Payments Due by Period | ||||||||||||
(unaudited) (millions of dollars) | Total | Less than 1 year | Long-term Portion | |||||||||
5.09% Senior Notes due 2015 | 75.0 | - | 75.0 | |||||||||
5.29% Senior Notes due 2020 | 100.0 | - | 100.0 | |||||||||
5.69% Senior Notes due 2035 | 150.0 | - | 150.0 | |||||||||
325.0 | - | 325.0 |
The 2005 Note Purchase Agreement contains a covenant that limits total debt to no greater than 70 percent of total capitalization. At September 30, 2011, the total debt to total capitalization ratio was 35 percent.
GTN was in compliance with all terms and conditions of all its credit and other debt agreements at September 30, 2011.
Summary of Bison’s Contractual Obligations
Bison had commitments of $12.7 million as at September 30, 2011 in connection with reclamation and restoration work associated with the construction of the pipeline.
CONTINGENCIES
Legal
Various legal actions or governmental proceedings that have arisen in the ordinary course of business are pending. Our pipeline systems believe that the resolution of these issues will not have a material adverse impact on their results of operations or financial position. Please read Part II, Item 1. ‘‘Legal Proceedings’’ for additional information.
Environmental
We believe that our pipeline systems are in substantial compliance with applicable environmental laws and regulations.
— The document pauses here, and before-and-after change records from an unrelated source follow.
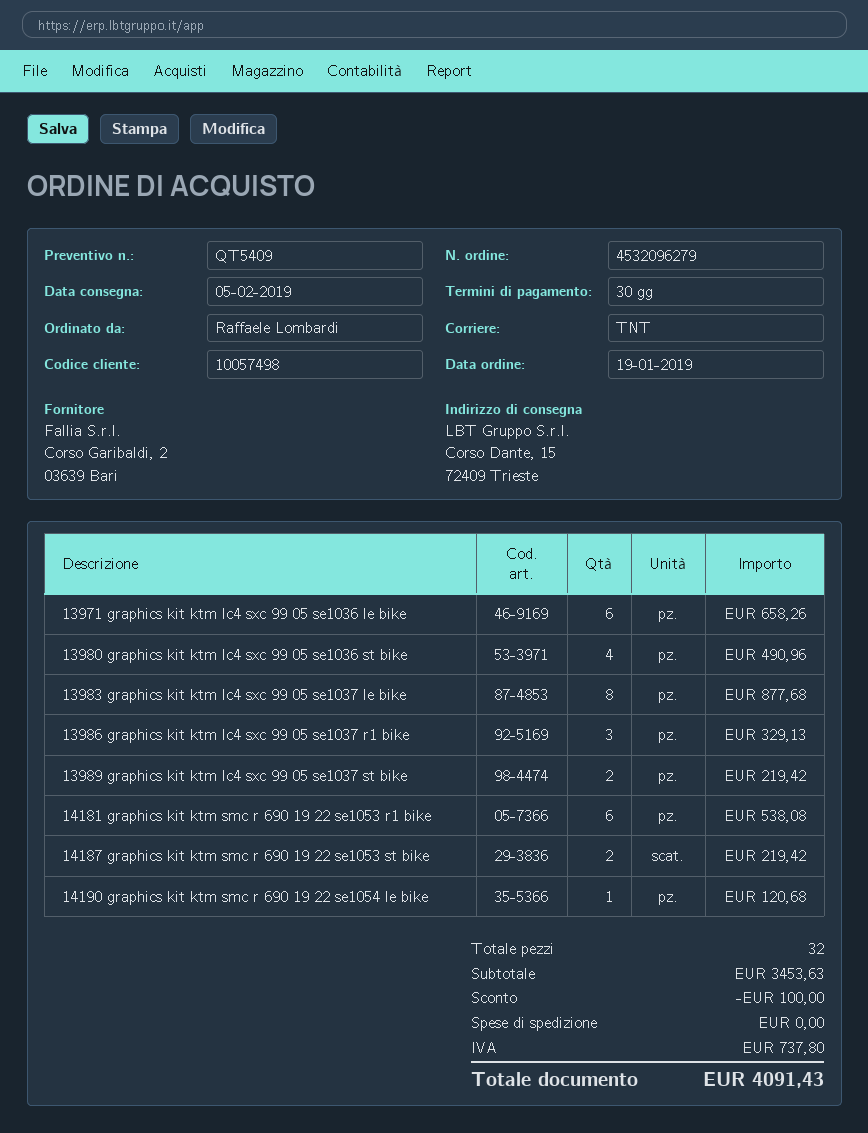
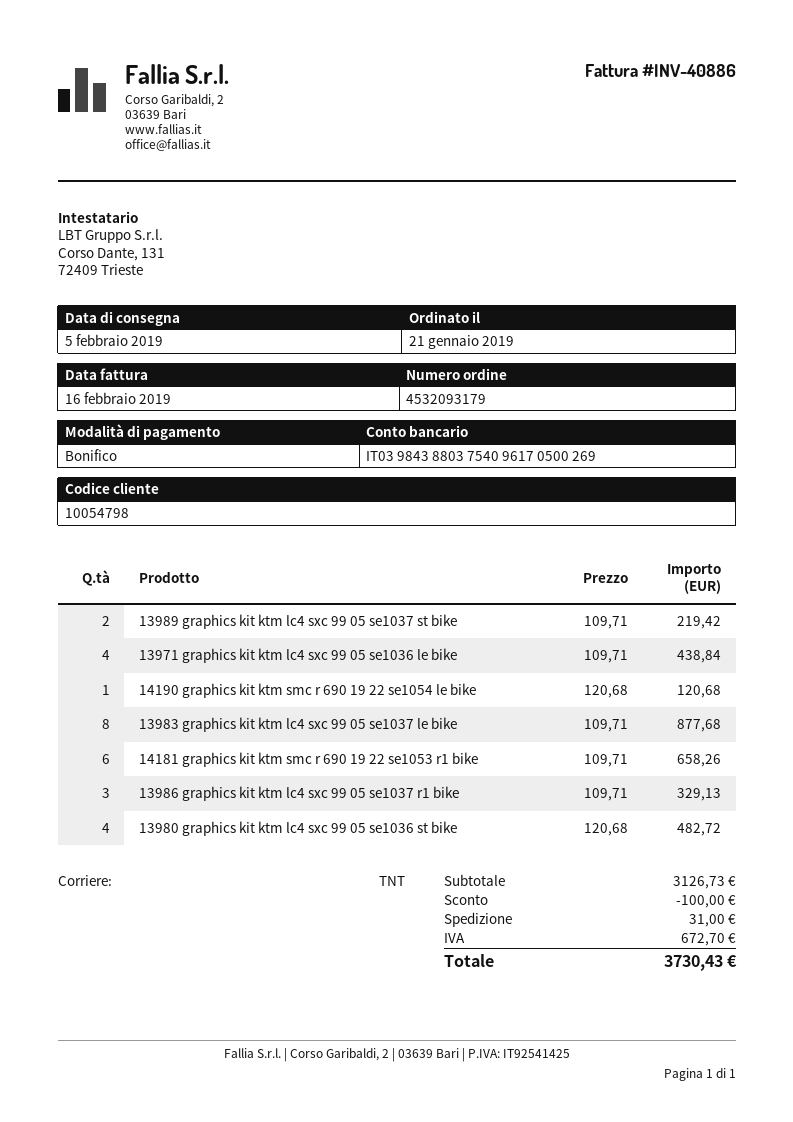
order number: 4532096279 -> 4532093179
order date: 2019-01-19 -> 2019-01-21
customer number: 10057498 -> 10054798
13971 graphics kit ktm lc4 sxc 99 05 se1036 le bike: 6 for 658.26 -> 4 for 438.84
13980 graphics kit ktm lc4 sxc 99 05 se1036 st bike: 4 for 490.96 -> 4 for 482.72
14181 graphics kit ktm smc r 690 19 22 se1053 r1 bike: 6 for 538.08 -> 6 for 658.26
14187 graphics kit ktm smc r 690 19 22 se1053 st bike: 2 for 219.42 -> none
subtotal: 3453.63 -> 3126.73
shipping: 0.00 -> 31.00
tax: 737.80 -> 672.70
total: 4091.43 -> 3730.43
Refer to Part II, Item 1. ‘‘Legal Proceedings’’ for additional information.
RELATED PARTY TRANSACTIONS
Great Lakes earns transportation revenues from TransCanada and its affiliates under contracts some of which are provided at discounted rates and some at maximum recourse rates. The contracts have remaining terms ranging from one to six years. Great Lakes earned $17.0 million and $59.2 million of transportation revenues under these contracts for the three and nine months ended September 30, 2011 (2010 - $39.6 million and $120.0 million). These amounts represent 27.1 percent and 30.1 percent of total revenues earned by Great Lakes for the three and nine months ended September 30, 2011 (2010 - 64.0 percent and 60.7 percent). The year over year differences come from a combination of a capacity reduction of 28 percent and an increase in TransCanada's capacity release activity on its remaining contracts, which shifted revenues from those remaining contracts from the affiliate to other customers who took up the released capacity. Great Lakes also earned $0.4 million and $1.0 million affiliated rental revenue for the three and nine months ended September 30, 2011 (2010 - $0.3 million and $0.6 million).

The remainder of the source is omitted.